Nationality has been a cornerstone of every major human rights treaty and statelessness has been a conundrum of it. Article 15 of the 1948 United Declaration of Human Rights states that “Everyone has the right to a nationality”. The Rohingya refugees have been one of the most persecuted groups in the world, and they predominantly belong to the Rakhine state of Myanmar. Myanmar considered them ‘Illegal Bengali Immigrants’ and denied them citizenship, though historical evidence clearly states that they are inhabitants of Myanmar.
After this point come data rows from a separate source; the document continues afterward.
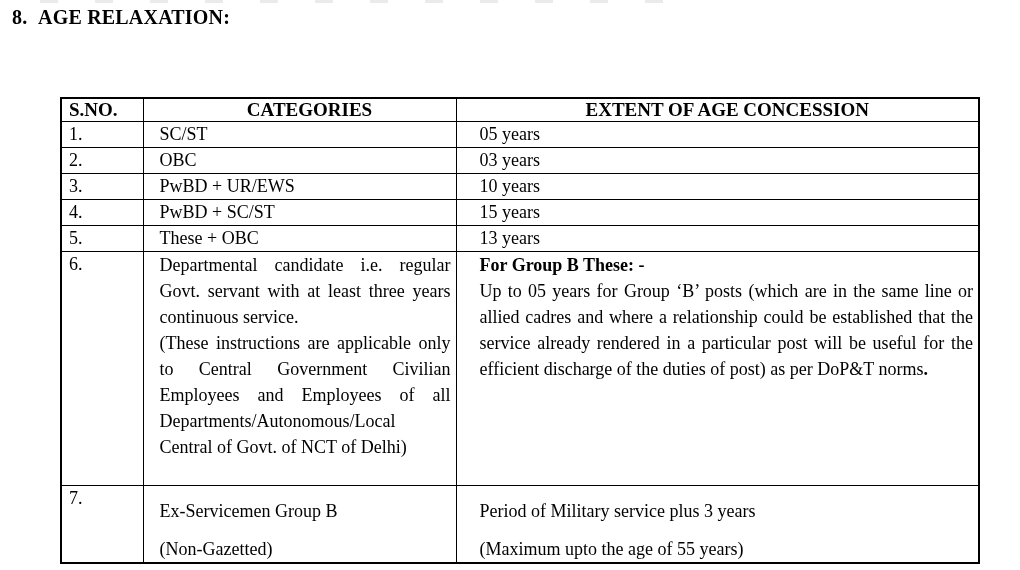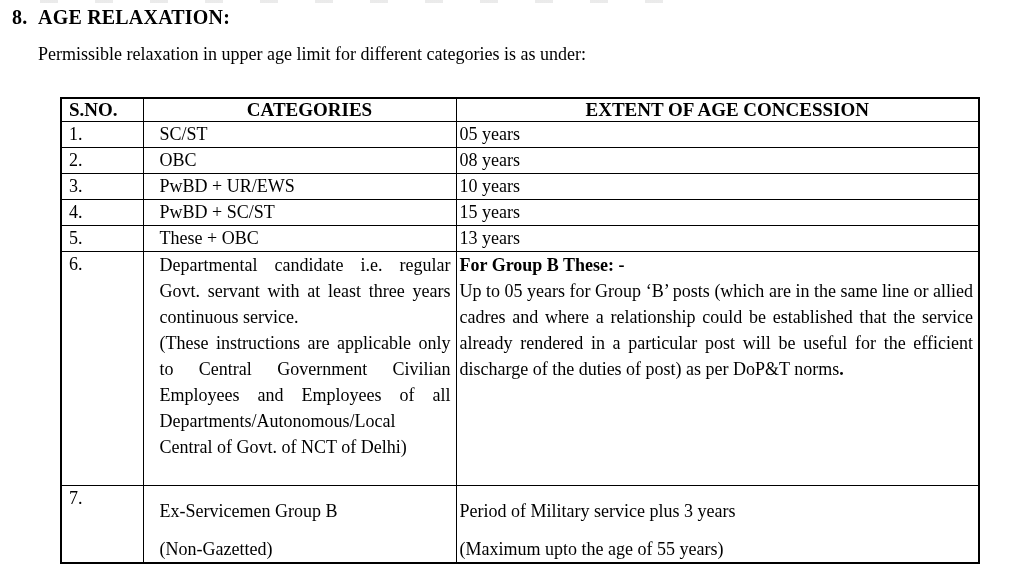"Permissible relaxation in upper age" p.intro { html: <p>Permissible relaxation in upper age limit for different categories is as under:</p> -> none }
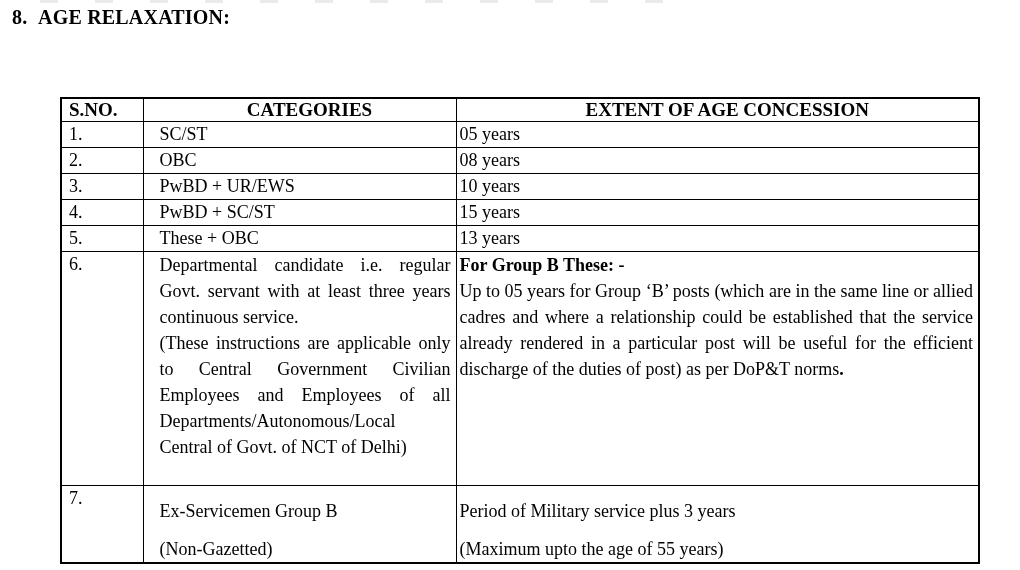"05 years" td.c-ext { padding-left: 3px -> 23px }
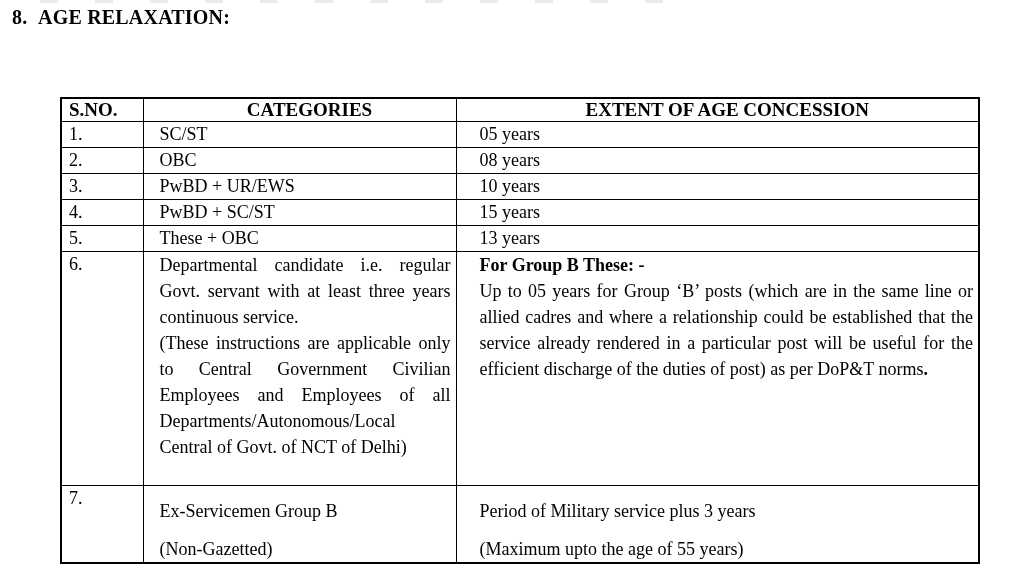"08 years" td.c-ext { text: 08 -> 03 }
As per the 1982 Burmese Citizenship Law, Rohingya people were excluded from the list of 135 national ethnic communities. Consequently, it effectively rendered 800,000 Rohingya stateless, denying them their rights to study, access to health services, marry, work, and practice their religion. Post-1992, the situation of Rohingya people worsened when an ‘Interagency Border Protection Force’ was formed to oppress them. After being denied citizenship and persuaded into the country, some 250,000 Rohingya left the country and fled to Cox Bazar, Bangladesh. According to World Vision, since 2017 after genocidal acts and constant brutal campaign violence against them, over 700,000 Rohingya have fled from Myanmar. Another brutal campaign, “Operation Clean and Beautiful Nation”, propelled 200,000 Rohingya to flee from Myanmar.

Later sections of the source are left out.